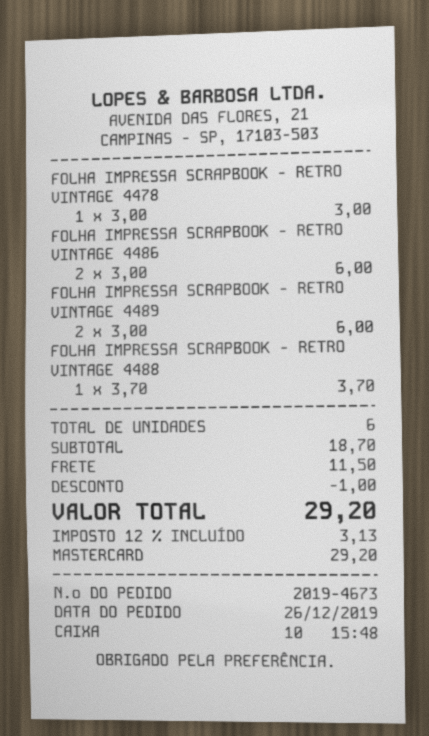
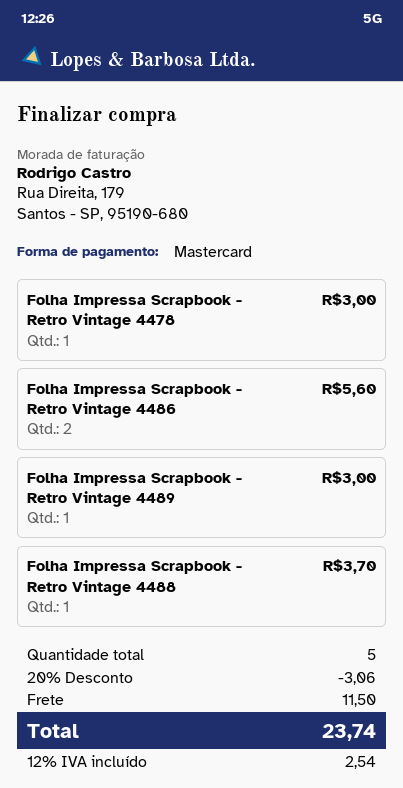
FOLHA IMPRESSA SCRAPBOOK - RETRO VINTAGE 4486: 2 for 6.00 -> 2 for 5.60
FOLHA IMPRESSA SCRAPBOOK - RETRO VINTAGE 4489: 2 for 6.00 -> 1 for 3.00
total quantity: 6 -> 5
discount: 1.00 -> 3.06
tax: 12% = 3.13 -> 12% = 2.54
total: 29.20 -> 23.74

## [Task to complete]
Across all the lines above, repeat the wording exactly and omit the pictures.

## [Solved exercise]
FOLHA IMPRESSA SCRAPBOOK - RETRO VINTAGE 4486: 2 for 6.00 -> 2 for 5.60
FOLHA IMPRESSA SCRAPBOOK - RETRO VINTAGE 4489: 2 for 6.00 -> 1 for 3.00
total quantity: 6 -> 5
discount: 1.00 -> 3.06
tax: 12% = 3.13 -> 12% = 2.54
total: 29.20 -> 23.74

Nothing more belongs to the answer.